As he worked the crowd after the presentation, Duncan high-fived fifth grader Annika Sederburg for making the honor roll at the fourth school she's attended in her short academic career, Rocky Mountain Classical Academy.

Duncan also offered kind words to a student brought to tears as she told him her father got deployed but no one had known, and she felt alone and scared.

"We have to break through these barriers," he said during a meeting with media. "We owe every child in this country a great education, but we really owe these children everything."

Duncan praised the Student 2 Student leadership program at Falcon High School, a national program founded by the Military Child Education Coalition, a network for peer-based groups.

"The peer leadership program here is fantastic. Students are doing a really good job - you hear it in their words and feel their passion," he said.

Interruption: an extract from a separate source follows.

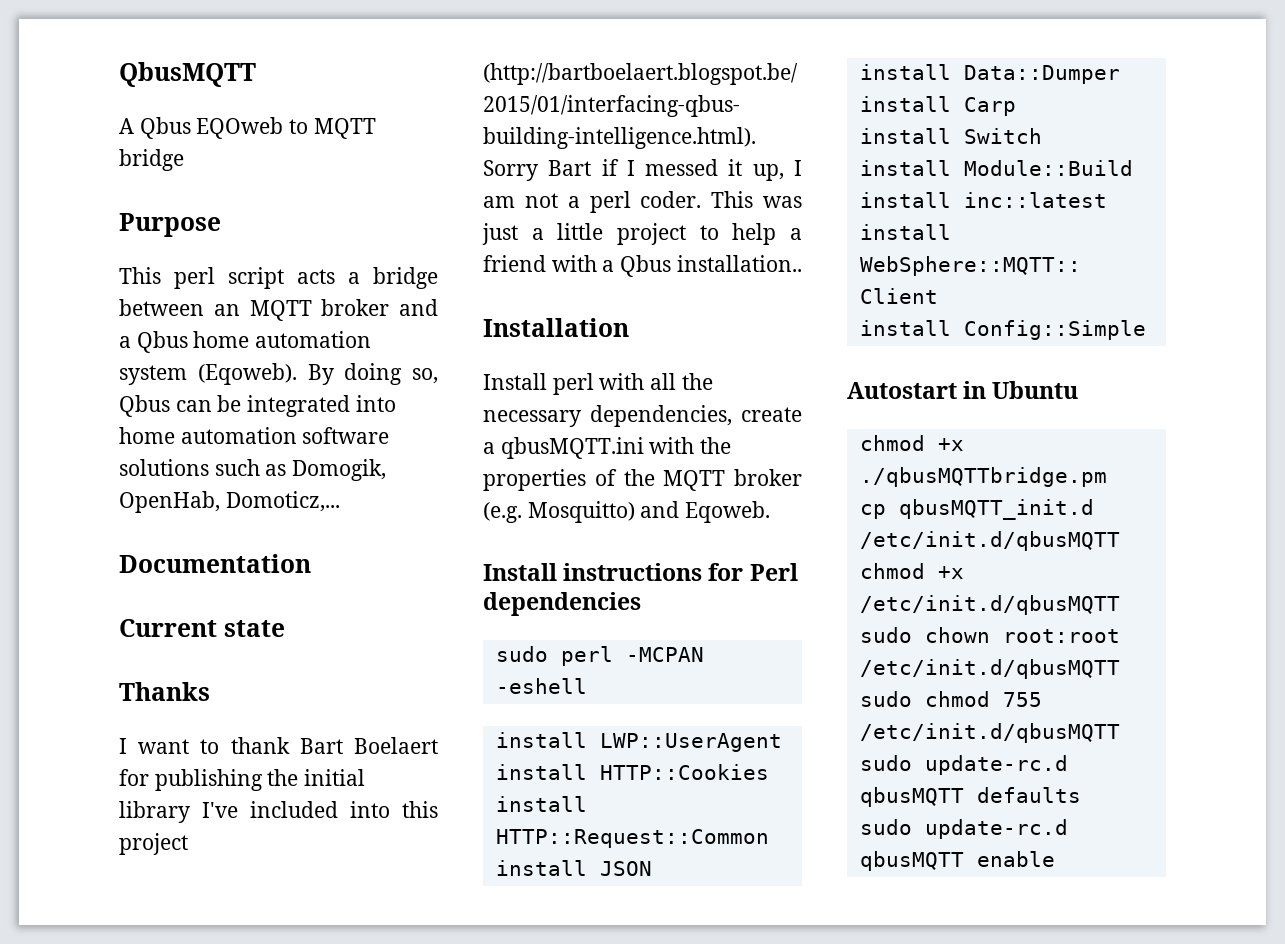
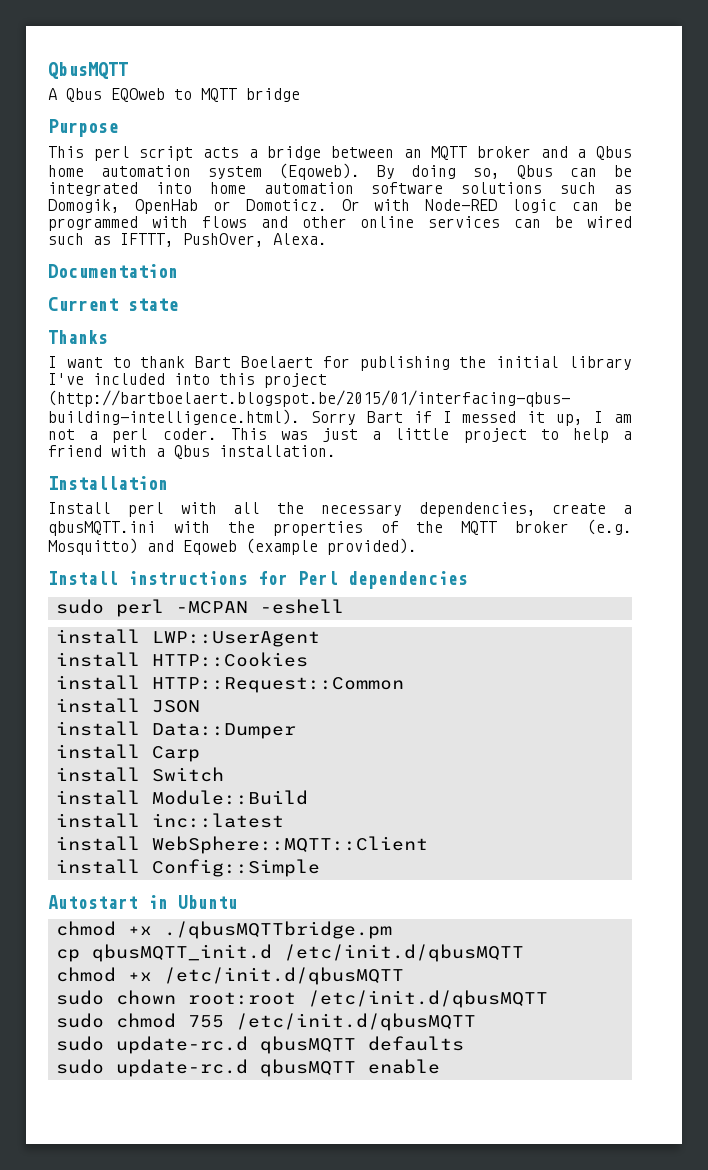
[119,491,340,513] OpenHab, Domoticz,... -> [134,199,633,214] [48,216,633,231] [48,233,327,247] OpenHab or Domoticz. Or with Node-RED logic can be programmed with flows and other online services can be wired such as IFTTT, PushOver, Alexa.
[676,255,802,272] installation.. -> [219,445,336,457] installation.
[685,501,771,523] Eqoweb. -> [183,538,417,555] Eqoweb (example provided).

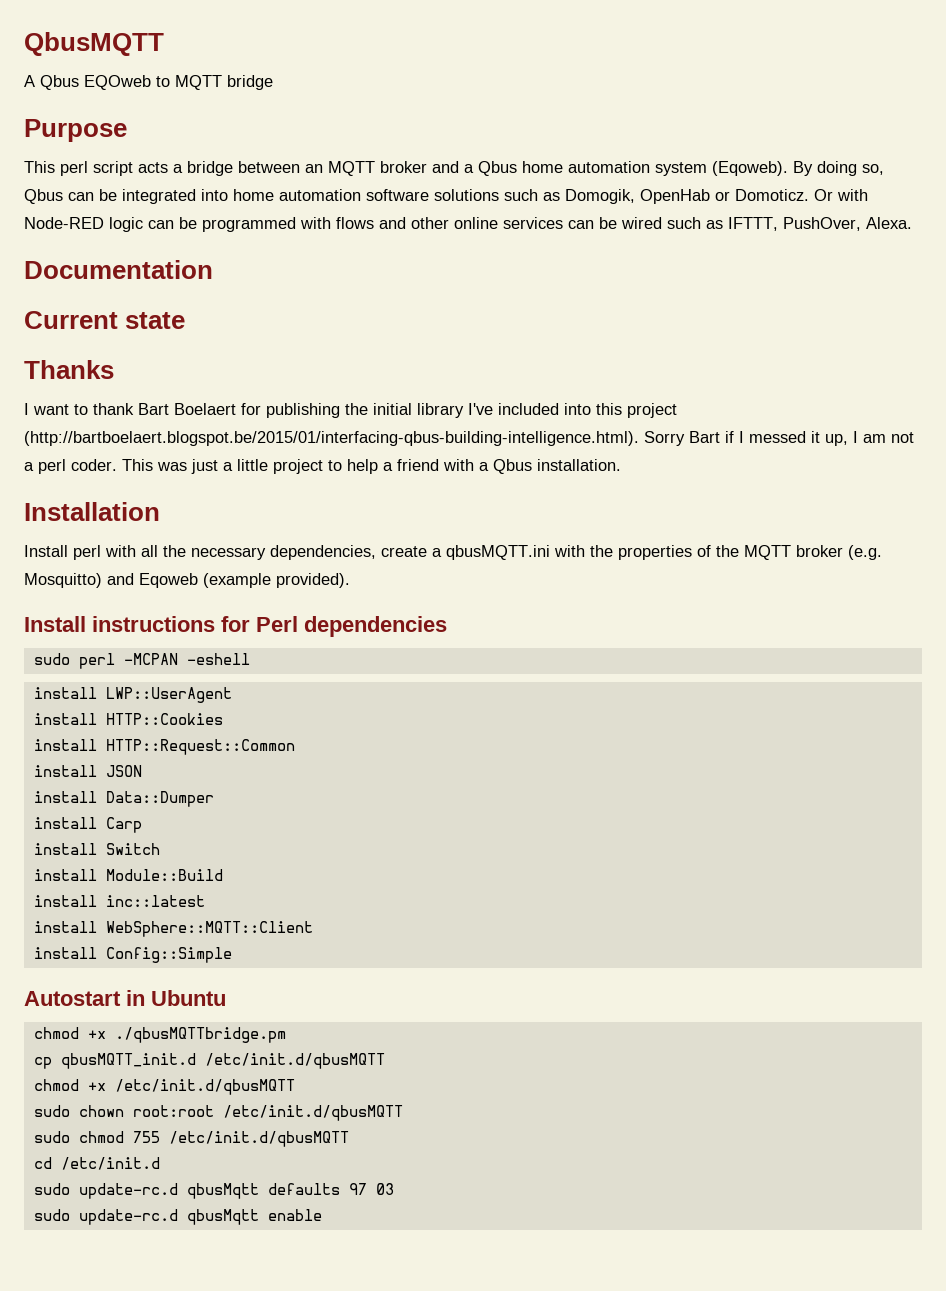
[55,1036,464,1054] [55,1059,356,1077] sudo update-rc.d qbusMQTT defaults // sudo update-rc.d qbusMQTT -> [33,1157,160,1170] [33,1183,394,1199] [33,1209,259,1225] cd /etc/init.d // sudo update-rc.d qbusMqtt defaults 97 03 // sudo update-rc.d qbusMqtt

Like other area school districts, Falcon School District 49 has many students — 3,206 this school year, or about 22 percent of pupils enrolled — whose families are connected to the military.

Monty Lammers, innovation leader for the Falcon Zone of D-49, which includes the high school, said schools often don't hear from parents or the military base when a family member is being deployed.

"They don't think to notify the school, and until we see behavior spikes or discipline issues, we don't realize what the problem is." he said. "We deal with grief and loss and the reunification process, which everybody expects is going to be joyous and happy, and it's often not.

"We'd like to be a support system and be more proactive so students get the attention they need and can be successful."

Duncan applauded Colorado for being one of 45 states to adopt Common Core State Academic Standards and new achievement tests that go along with the standardized curriculum.

Because, as he heard from students, as well as Air Force Col. Charles F. Arnold Jr., commander of the 21st Mission Support Group at Peterson Air Force Base's 21st Space Wing, a lack of uniform curriculum is one of the hardest things students from military families face.

"Usually when you move, you're either too far ahead or too far behind," Maddie said during the panel discussion. "My problem was I was too far ahead in math, and I had to deal with kids saying, 'Oh, Maddie, you're such a nerd. How do you know all of this?"

Arnold said programs such as Student 2 Student can give parents peace of mind, to know their children are being welcomed and have a buddy from the start.

"It does ease the stress of the parents, and mental health is so important for our military members," he said. "My daughter went to 11 schools by the time she graduated, and the lack of consistency and academic standards across the board is an issue."

Duncan, who had led the U.S. Department of Education since January 2009, when the Senate confirmed his appointment, said he will take several ideas back to the Capitol in an effort to "share best practices" of schools he's visited across the nation.

"This is a good, thoughtful group. It's inspiring to be here," he said.

Duncan said he wants to improve restrictions schools place on athletes and Honor Roll students. Students often are required to have been at the school for a certain period of time, up to a year, before they can be on the Honor roll or receive seniority, in terms of sports. He also agreed that more communication between schools and military installations would be beneficial.

"We've got to make it better for kids like you. That's why I'm here — we have some work to do," Duncan said to the girl who became emotional as she talked to him.

As Duncan moved on to others in the crowd, several Student 2 Student members circled around and hugged her.